Талукан был дьявольской гадостью. Хуже хинина. К тому моменту, когда я его прожевал, моё тело уже было ватным — действовала сыворотка Латуриэля. Доза талукана окончательно разорвала узы, связывающие меня с материей. Ощущение было уже знакомым. То же самое я чувствовал, проглотив 'Иллюзиум'. Поэтому выбрался из собственной плоти уверенно и смело.

— Не приближайся, — остановил меня расслоившийся Латуриэль, поднявшийся следом. — Сделаешь хуже обоим. Как самочувствие?

— Прекрасное.

— Замечательно. Иди за мной, но держи дистанцию. Нельзя, чтобы наши энергии соприкоснулись.

— Я знаю.

Бесшумно подойдя к треснувшей стене, Латуриэль остановился и указал мне на снятую решётку вентиляционной вытяжки, — так будет ближе всего.

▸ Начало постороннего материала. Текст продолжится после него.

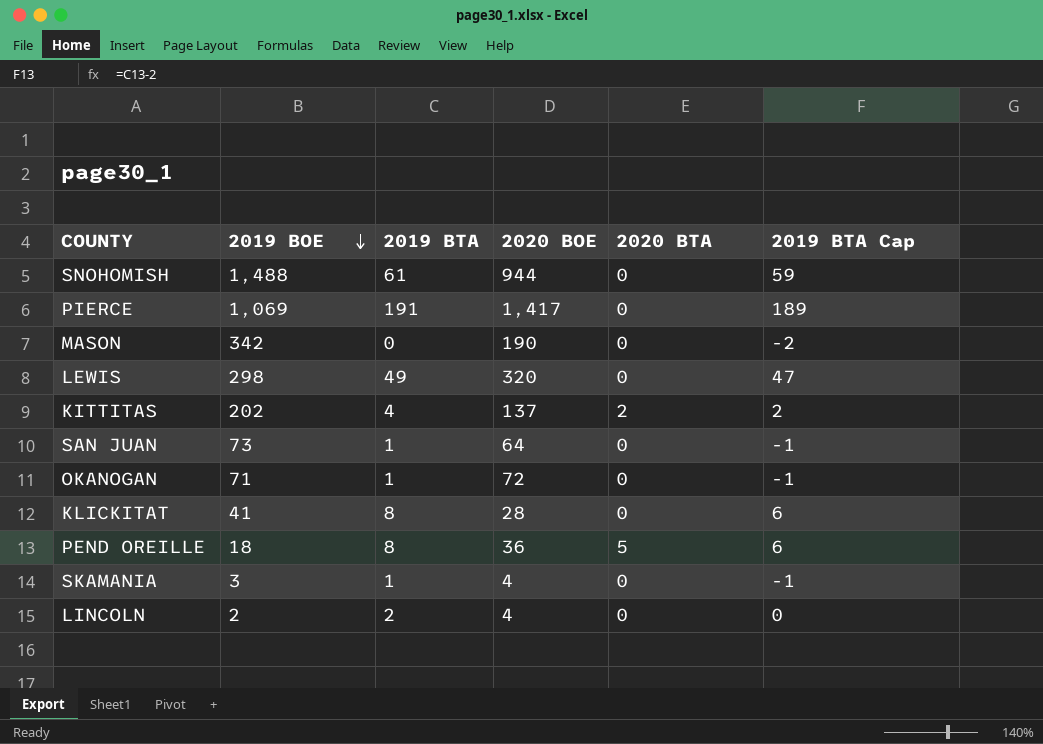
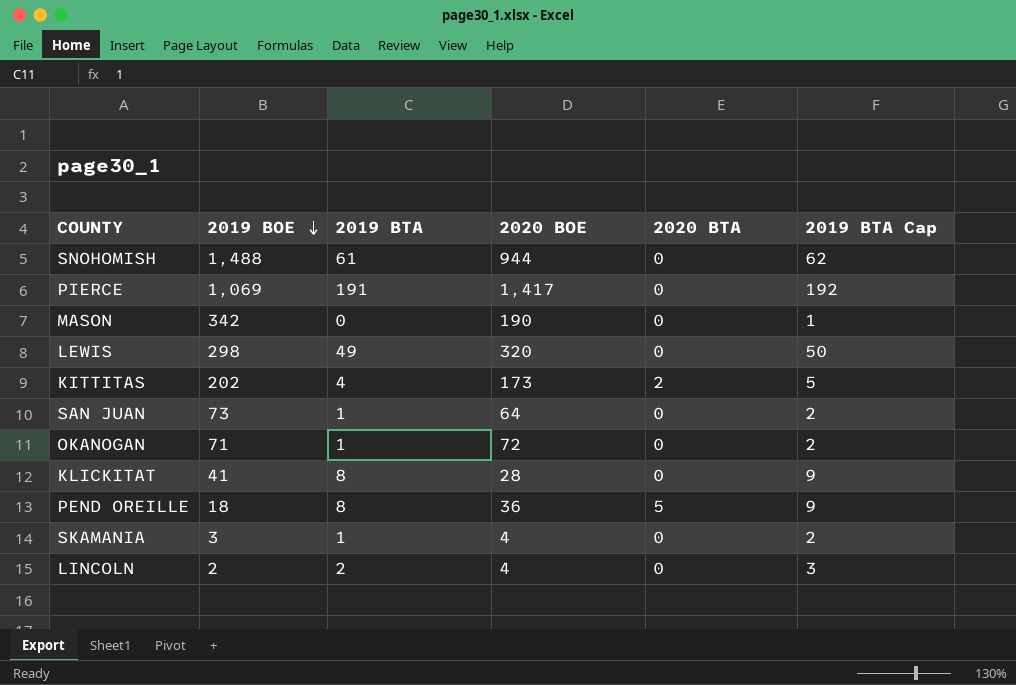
column 2019 BTA Cap | formula: [2019 BTA] - 2 -> [2019 BTA] + 1
KITTITAS | 2020 BOE: 137 -> 173

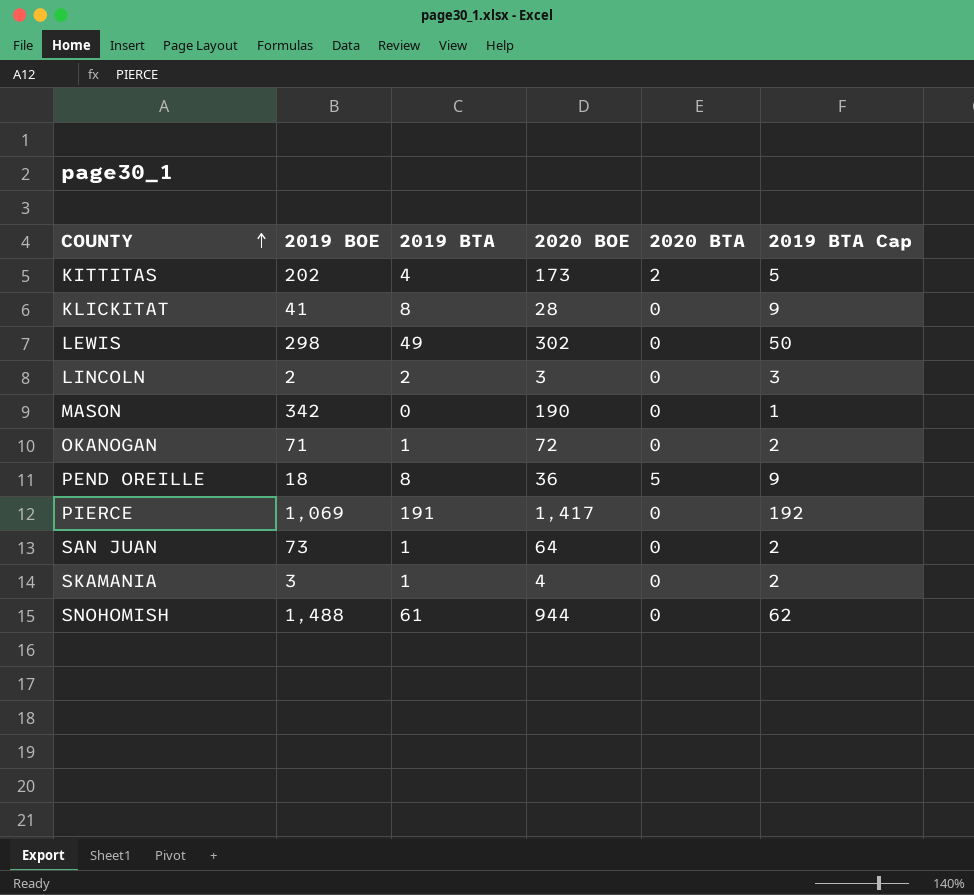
row order: 2019 BOE descending -> COUNTY ascending
LEWIS | 2020 BOE: 320 -> 302
LINCOLN | 2020 BOE: 4 -> 3

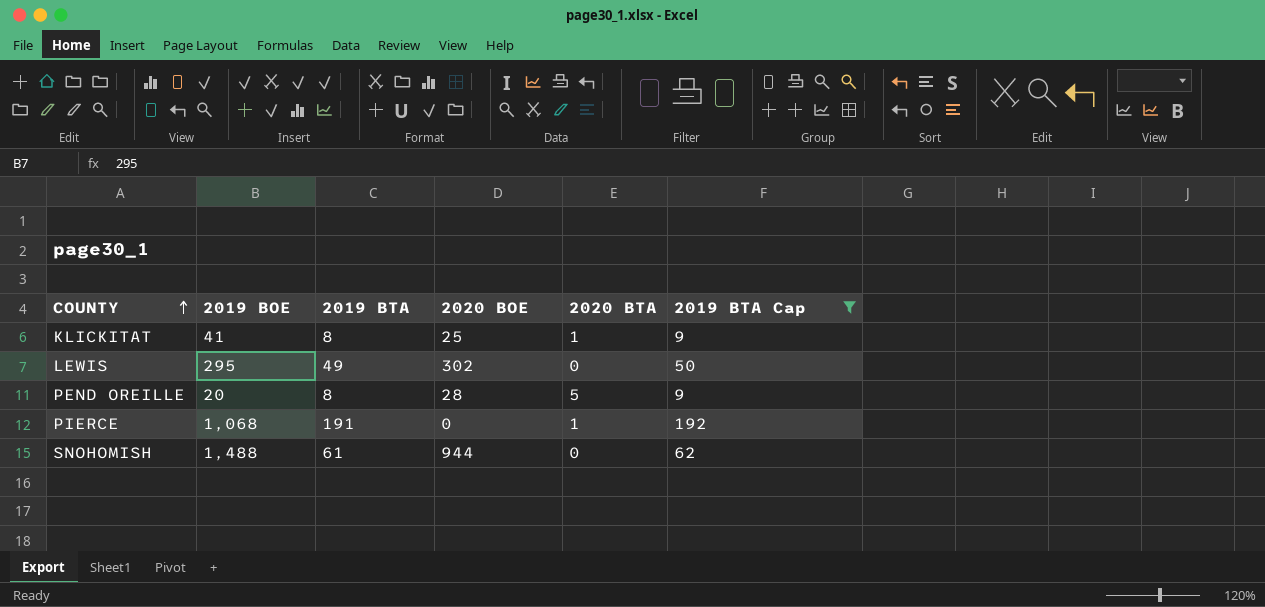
filter: none -> 2019 BTA Cap >= 9
KLICKITAT | 2020 BOE: 28 -> 25
KLICKITAT | 2020 BTA: 0 -> 1
LEWIS | 2019 BOE: 298 -> 295
PEND OREILLE | 2019 BOE: 18 -> 20
PEND OREILLE | 2020 BOE: 36 -> 28
PIERCE | 2019 BOE: 1,069 -> 1,068
PIERCE | 2020 BOE: 1,417 -> 0
PIERCE | 2020 BTA: 0 -> 1

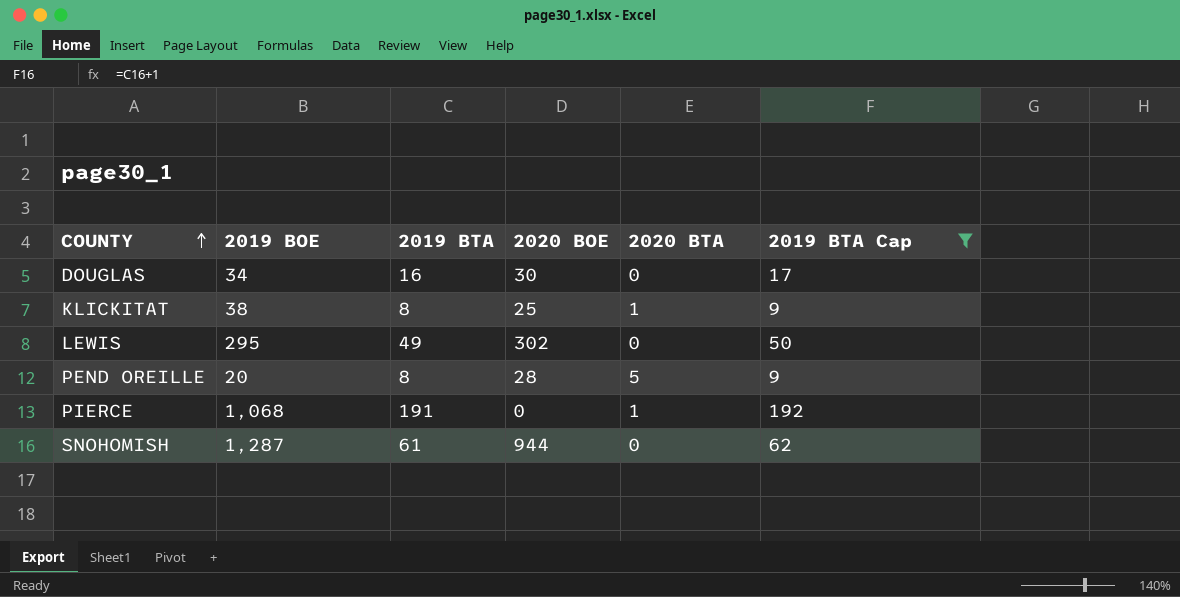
row DOUGLAS: none -> 34 | 16 | 30 | 0 | 17
KLICKITAT | 2019 BOE: 41 -> 38
SNOHOMISH | 2019 BOE: 1,488 -> 1,287

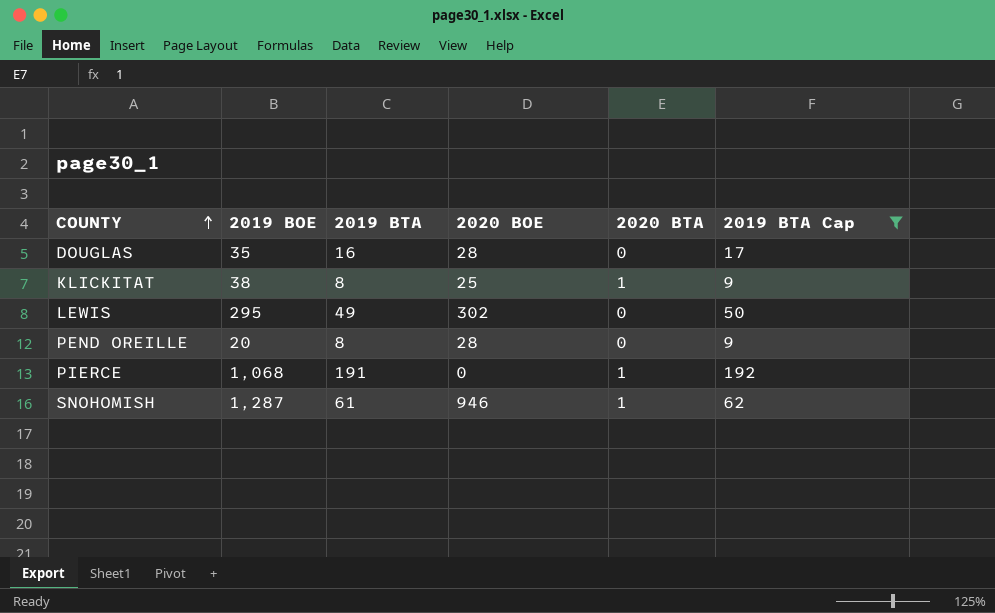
DOUGLAS | 2019 BOE: 34 -> 35
DOUGLAS | 2020 BOE: 30 -> 28
PEND OREILLE | 2020 BTA: 5 -> 0
SNOHOMISH | 2020 BOE: 944 -> 946
SNOHOMISH | 2020 BTA: 0 -> 1

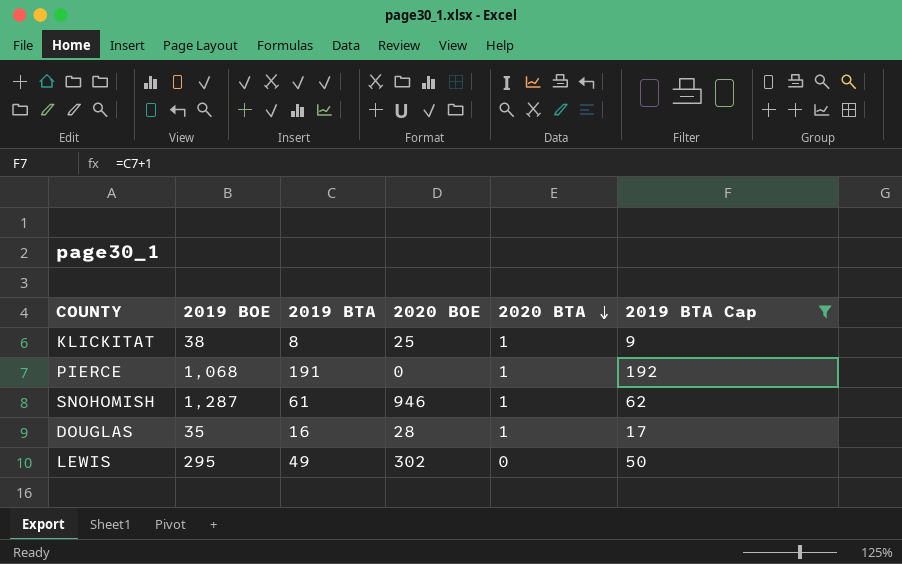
row order: COUNTY ascending -> 2020 BTA descending
row PEND OREILLE: 20 | 8 | 28 | 0 | 9 -> none
DOUGLAS | 2020 BTA: 0 -> 1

Сказав это, он подпрыгнул, зацепился за вытяжку, и, словно пластилиновый, начал втягиваться внутрь. Когда он полностью исчез в этом крохотном оконце, я выждал небольшую паузу, и запрыгнул следом. Прыжок получился лёгким, как в невесомости. Было необычно пролазить в узкую вытяжку. Словно она растягивалась вокруг меня. Хотя на самом деле, это я сужался, втискиваясь внутрь бескостным моллюском. Ещё необычнее было ползти по шахте, сокращаясь и распрямляясь, будто червяк. Паутина и пыль, забившая вентиляцию, не прицеплялись ко мне. Я не оставлял следов. Я был подобен призраку.

В конце концов, впереди замаячил скупой просвет. Мы выдавились через решётку, словно фарш из мясорубки, и стекли вниз — на землю. Я чувствовал почву под ногами, но не чувствовал самих ног. Не чувствовал собственного веса. И когда пытался прикоснуться к самому себе — руки проходили сквозь мой прозрачный энергетический корпус, ощущая лишь необычное тепло.

— Пойдём. Нужно поторопиться. У тебя ещё есть время, а у меня его почти не осталось, — сообщил мне Латуриэль. — До озера совсем недалеко. Пойдём, Писатель, пойдём.

И мы поспешили по улице, наслаждаясь лёгкостью собственного передвижения, не стесняемого телесными оковами. Сулариты, которые встречались нам на пути — в страхе и почтении отступали назад, тут же исчезая куда-то. Никто не желал сталкиваться с нами, по понятным причинам. Улица вывела нас к заграждению, построенному уже после катастрофы. Его возводили не люди, а сулариты, желавшие отгородиться от опасного и непредсказуемого приозёрного района. Ворота охранялись парой боевиков, которые безропотно тут же открыли выход, и пропустили нас, разойдясь в стороны.

То, что мы приближаемся к озеру, я начал ощущать ещё когда мы выбрались из здания. Всё сильнее начало потягивать тинной сыростью. А когда мы вышли за ворота, то этот запах усилился многократно. Сомнений не осталось, Раздольненское уже совсем рядом.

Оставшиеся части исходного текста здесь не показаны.